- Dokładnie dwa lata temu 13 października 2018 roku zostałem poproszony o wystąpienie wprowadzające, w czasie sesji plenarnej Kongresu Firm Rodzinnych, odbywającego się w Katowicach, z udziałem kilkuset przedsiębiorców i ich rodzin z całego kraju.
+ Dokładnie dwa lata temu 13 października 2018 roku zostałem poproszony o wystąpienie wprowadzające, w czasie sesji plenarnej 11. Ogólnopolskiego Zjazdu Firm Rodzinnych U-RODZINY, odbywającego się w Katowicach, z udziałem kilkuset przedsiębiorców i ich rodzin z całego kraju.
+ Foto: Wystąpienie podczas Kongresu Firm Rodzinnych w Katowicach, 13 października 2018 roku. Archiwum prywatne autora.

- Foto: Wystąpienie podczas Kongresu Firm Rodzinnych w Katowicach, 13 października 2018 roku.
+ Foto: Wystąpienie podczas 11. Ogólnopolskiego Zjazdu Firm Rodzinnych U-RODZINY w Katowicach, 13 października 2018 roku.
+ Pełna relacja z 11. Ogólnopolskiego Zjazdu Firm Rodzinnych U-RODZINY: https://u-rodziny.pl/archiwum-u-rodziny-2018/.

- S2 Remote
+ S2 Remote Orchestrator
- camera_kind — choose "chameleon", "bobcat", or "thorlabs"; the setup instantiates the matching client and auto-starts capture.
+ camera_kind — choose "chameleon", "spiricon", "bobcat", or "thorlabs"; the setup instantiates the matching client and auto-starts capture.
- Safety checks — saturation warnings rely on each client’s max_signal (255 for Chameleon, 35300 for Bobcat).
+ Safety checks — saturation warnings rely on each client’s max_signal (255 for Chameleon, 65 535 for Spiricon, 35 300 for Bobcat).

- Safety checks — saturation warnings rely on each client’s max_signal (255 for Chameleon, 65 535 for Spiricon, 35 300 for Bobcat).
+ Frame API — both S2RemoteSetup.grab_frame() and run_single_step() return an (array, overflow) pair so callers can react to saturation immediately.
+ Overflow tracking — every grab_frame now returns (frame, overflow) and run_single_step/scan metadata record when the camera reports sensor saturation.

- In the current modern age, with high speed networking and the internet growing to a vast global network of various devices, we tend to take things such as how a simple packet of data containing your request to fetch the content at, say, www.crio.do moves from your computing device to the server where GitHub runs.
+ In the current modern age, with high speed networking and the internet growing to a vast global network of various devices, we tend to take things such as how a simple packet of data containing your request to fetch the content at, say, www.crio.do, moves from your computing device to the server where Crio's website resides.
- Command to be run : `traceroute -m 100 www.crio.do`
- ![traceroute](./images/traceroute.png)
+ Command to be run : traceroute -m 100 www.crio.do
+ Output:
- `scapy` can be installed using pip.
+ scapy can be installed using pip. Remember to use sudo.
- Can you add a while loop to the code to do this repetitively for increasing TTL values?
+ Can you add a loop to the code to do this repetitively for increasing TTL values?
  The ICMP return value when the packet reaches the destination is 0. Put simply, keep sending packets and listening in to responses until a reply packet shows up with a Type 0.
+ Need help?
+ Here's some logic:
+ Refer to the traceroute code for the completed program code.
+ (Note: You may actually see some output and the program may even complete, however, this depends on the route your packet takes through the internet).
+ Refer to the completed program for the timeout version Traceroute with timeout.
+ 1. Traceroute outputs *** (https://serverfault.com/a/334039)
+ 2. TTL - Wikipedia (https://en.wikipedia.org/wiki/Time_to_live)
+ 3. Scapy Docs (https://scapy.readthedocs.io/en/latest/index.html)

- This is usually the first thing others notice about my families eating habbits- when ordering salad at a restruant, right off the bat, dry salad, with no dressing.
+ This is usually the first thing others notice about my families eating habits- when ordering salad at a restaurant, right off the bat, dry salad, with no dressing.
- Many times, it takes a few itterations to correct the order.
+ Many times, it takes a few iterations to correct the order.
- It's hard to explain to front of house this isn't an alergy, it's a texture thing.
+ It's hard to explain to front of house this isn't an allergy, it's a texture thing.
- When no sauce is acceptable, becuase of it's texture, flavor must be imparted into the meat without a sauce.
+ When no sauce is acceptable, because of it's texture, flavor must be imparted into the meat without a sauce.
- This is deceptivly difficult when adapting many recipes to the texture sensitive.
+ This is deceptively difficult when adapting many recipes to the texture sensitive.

================================

Task to complete: The task requires an exact transcription of all the data.

Answer below:
- Dokładnie dwa lata temu 13 października 2018 roku zostałem poproszony o wystąpienie wprowadzające, w czasie sesji plenarnej Kongresu Firm Rodzinnych, odbywającego się w Katowicach, z udziałem kilkuset przedsiębiorców i ich rodzin z całego kraju.
+ Dokładnie dwa lata temu 13 października 2018 roku zostałem poproszony o wystąpienie wprowadzające, w czasie sesji plenarnej 11. Ogólnopolskiego Zjazdu Firm Rodzinnych U-RODZINY, odbywającego się w Katowicach, z udziałem kilkuset przedsiębiorców i ich rodzin z całego kraju.
+ Foto: Wystąpienie podczas Kongresu Firm Rodzinnych w Katowicach, 13 października 2018 roku. Archiwum prywatne autora.

- Foto: Wystąpienie podczas Kongresu Firm Rodzinnych w Katowicach, 13 października 2018 roku.
+ Foto: Wystąpienie podczas 11. Ogólnopolskiego Zjazdu Firm Rodzinnych U-RODZINY w Katowicach, 13 października 2018 roku.
+ Pełna relacja z 11. Ogólnopolskiego Zjazdu Firm Rodzinnych U-RODZINY: https://u-rodziny.pl/archiwum-u-rodziny-2018/.

- S2 Remote
+ S2 Remote Orchestrator
- camera_kind — choose "chameleon", "bobcat", or "thorlabs"; the setup instantiates the matching client and auto-starts capture.
+ camera_kind — choose "chameleon", "spiricon", "bobcat", or "thorlabs"; the setup instantiates the matching client and auto-starts capture.
- Safety checks — saturation warnings rely on each client’s max_signal (255 for Chameleon, 35300 for Bobcat).
+ Safety checks — saturation warnings rely on each client’s max_signal (255 for Chameleon, 65 535 for Spiricon, 35 300 for Bobcat).

- Safety checks — saturation warnings rely on each client’s max_signal (255 for Chameleon, 65 535 for Spiricon, 35 300 for Bobcat).
+ Frame API — both S2RemoteSetup.grab_frame() and run_single_step() return an (array, overflow) pair so callers can react to saturation immediately.
+ Overflow tracking — every grab_frame now returns (frame, overflow) and run_single_step/scan metadata record when the camera reports sensor saturation.

- In the current modern age, with high speed networking and the internet growing to a vast global network of various devices, we tend to take things such as how a simple packet of data containing your request to fetch the content at, say, www.crio.do moves from your computing device to the server where GitHub runs.
+ In the current modern age, with high speed networking and the internet growing to a vast global network of various devices, we tend to take things such as how a simple packet of data containing your request to fetch the content at, say, www.crio.do, moves from your computing device to the server where Crio's website resides.
- Command to be run : `traceroute -m 100 www.crio.do`
- ![traceroute](./images/traceroute.png)
+ Command to be run : traceroute -m 100 www.crio.do
+ Output:
- `scapy` can be installed using pip.
+ scapy can be installed using pip. Remember to use sudo.
- Can you add a while loop to the code to do this repetitively for increasing TTL values?
+ Can you add a loop to the code to do this repetitively for increasing TTL values?
  The ICMP return value when the packet reaches the destination is 0. Put simply, keep sending packets and listening in to responses until a reply packet shows up with a Type 0.
+ Need help?
+ Here's some logic:
+ Refer to the traceroute code for the completed program code.
+ (Note: You may actually see some output and the program may even complete, however, this depends on the route your packet takes through the internet).
+ Refer to the completed program for the timeout version Traceroute with timeout.
+ 1. Traceroute outputs *** (https://serverfault.com/a/334039)
+ 2. TTL - Wikipedia (https://en.wikipedia.org/wiki/Time_to_live)
+ 3. Scapy Docs (https://scapy.readthedocs.io/en/latest/index.html)

- This is usually the first thing others notice about my families eating habbits- when ordering salad at a restruant, right off the bat, dry salad, with no dressing.
+ This is usually the first thing others notice about my families eating habits- when ordering salad at a restaurant, right off the bat, dry salad, with no dressing.
- Many times, it takes a few itterations to correct the order.
+ Many times, it takes a few iterations to correct the order.
- It's hard to explain to front of house this isn't an alergy, it's a texture thing.
+ It's hard to explain to front of house this isn't an allergy, it's a texture thing.
- When no sauce is acceptable, becuase of it's texture, flavor must be imparted into the meat without a sauce.
+ When no sauce is acceptable, because of it's texture, flavor must be imparted into the meat without a sauce.
- This is deceptivly difficult when adapting many recipes to the texture sensitive.
+ This is deceptively difficult when adapting many recipes to the texture sensitive.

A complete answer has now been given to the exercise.